# 📘 Agentic Architectures 9: Tree-of-Thoughts Planning

Welcome to the ninth notebook in our series. Today, we explore a powerful reasoning and planning architecture: **Tree-of-Thoughts (ToT)**. This pattern elevates an agent's problem-solving capabilities from a linear chain of thought to a multi-path exploratory search.

Instead of generating a single, sequential line of reasoning, a ToT agent generates multiple candidate "thoughts" or next steps at each stage of a problem. It then evaluates these thoughts, pruning invalid or unpromising branches and expanding the most promising ones. This creates a search tree where the agent can backtrack, explore alternatives, and systematically navigate a complex problem space.

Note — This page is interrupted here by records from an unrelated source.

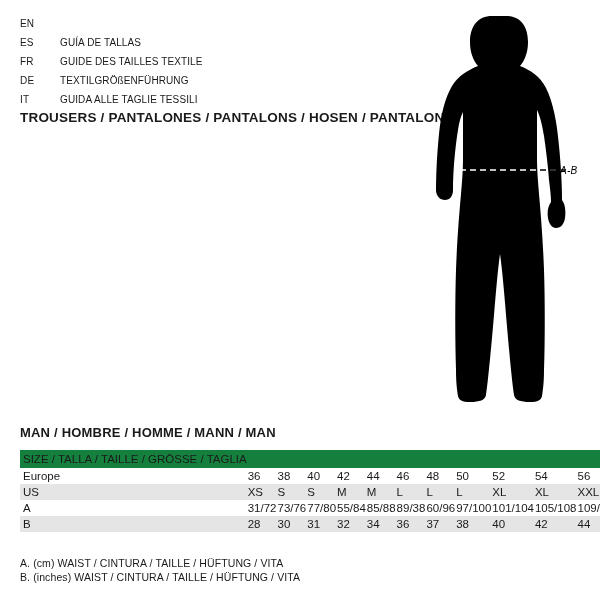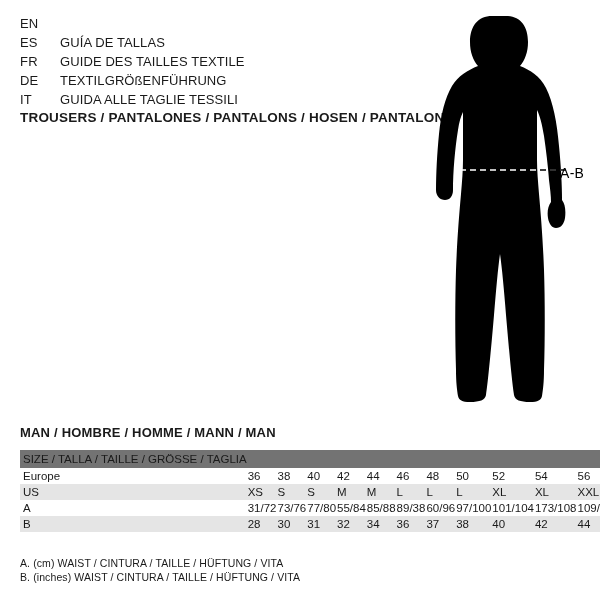--- a/index.html
+++ b/index.html
@@ -20,21 +20,21 @@
   .lang-block {
     position: absolute;
     left: 20px;
     top: 14px;
     width: 340px;
   }
   .lang-row {
     display: flex;
     align-items: flex-end;
     line-height: 19px;
-    font-size: 13px;
+    font-size: 10px;
   }
   .lang-code {
     width: 40px;
     flex: 0 0 40px;
     letter-spacing: 0.2px;
   }
   .lang-text {
     flex: 1 1 auto;
     letter-spacing: 0.1px;
   }
@@ -56,23 +56,24 @@
     width: 200px;
     height: 400px;
   }
   .figure-wrap svg {
     display: block;
   }
   .ab-label {
     position: absolute;
     left: 160px;
     top: 155px;
-    font-size: 14px;
+    font-size: 10px;
     letter-spacing: 0.3px;
     color: #000;
+    font-style: italic;
   }
 
   
   .man-title {
     position: absolute;
     left: 20px;
     top: 425px;
     font-size: 13px;
     font-weight: bold;
     letter-spacing: 0.2px;
@@ -86,21 +87,21 @@
     border-collapse: collapse;
     font-size: 11.5px;
   }
   table.size-table td, table.size-table th {
     text-align: left;
     padding: 2px 0 2px 0;
     font-weight: normal;
     white-space: nowrap;
   }
   table.size-table tr.head td {
-    background: #737373;
+    background: #15803d;
     font-weight: normal;
     padding-top: 3px;
     padding-bottom: 3px;
   }
   table.size-table tr.alt td {
     background: #e5e5e5;
   }
   table.size-table td.lbl {
     width: 86px;
     padding-left: 3px;
@@ -251,21 +252,21 @@
       <td class="lbl">A</td>
       <td class="c">31/72</td>
       <td class="c">73/76</td>
       <td class="c">77/80</td>
       <td class="c">55/84</td>
       <td class="c">85/88</td>
       <td class="c">89/38</td>
       <td class="c">60/96</td>
       <td class="c">97/100</td>
       <td class="c">101/104</td>
-      <td class="c">173/108</td>
+      <td class="c">105/108</td>
       <td class="c">109/112</td>
     </tr>
     <tr class="alt">
       <td class="lbl">B</td>
       <td class="c">28</td>
       <td class="c">30</td>
       <td class="c">31</td>
       <td class="c">32</td>
       <td class="c">34</td>
       <td class="c">36</td>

To demonstrate this, we'll task our agent with a classic logic puzzle: the **Wolf, Goat, and Cabbage problem**. This puzzle is famous because it requires non-obvious steps (like bringing an item *back*) and has several invalid states that can trap a naive reasoner. We will show how a simple Chain-of-Thought agent might fail, while the ToT agent methodically constructs a valid plan by exploring and evaluating a tree of possibilities.

### Definition
**Tree-of-Thoughts (ToT)** is an agentic reasoning framework where problem-solving is modeled as a search through a tree. The agent explores multiple reasoning paths (branches) simultaneously. At each step, it generates potential next steps ("thoughts"), evaluates their viability, and decides which paths to continue exploring, effectively pruning the search space.

### High-level Workflow

1.  **Decomposition:** The problem is broken down into a series of steps or thoughts.
2.  **Thought Generation:** For the current state of the problem, the agent generates multiple potential next steps or thoughts. This creates branches in the search tree.
3.  **State Evaluation:** Each new thought (leading to a new state) is evaluated by a "critic" or a validation function. This evaluation can assess:
    *   **Validity:** Is this move allowed by the rules of the problem?
    *   **Progress:** Does this move get us closer to the solution?
    *   **Heuristics:** Is this path likely to succeed?
4.  **Pruning & Expansion:** Invalid or unpromising branches are pruned. The agent then proceeds from the most promising active branches, repeating the thought generation process.
5.  **Solution:** The process continues until a goal state is reached. The solution is the path of thoughts from the root to the goal.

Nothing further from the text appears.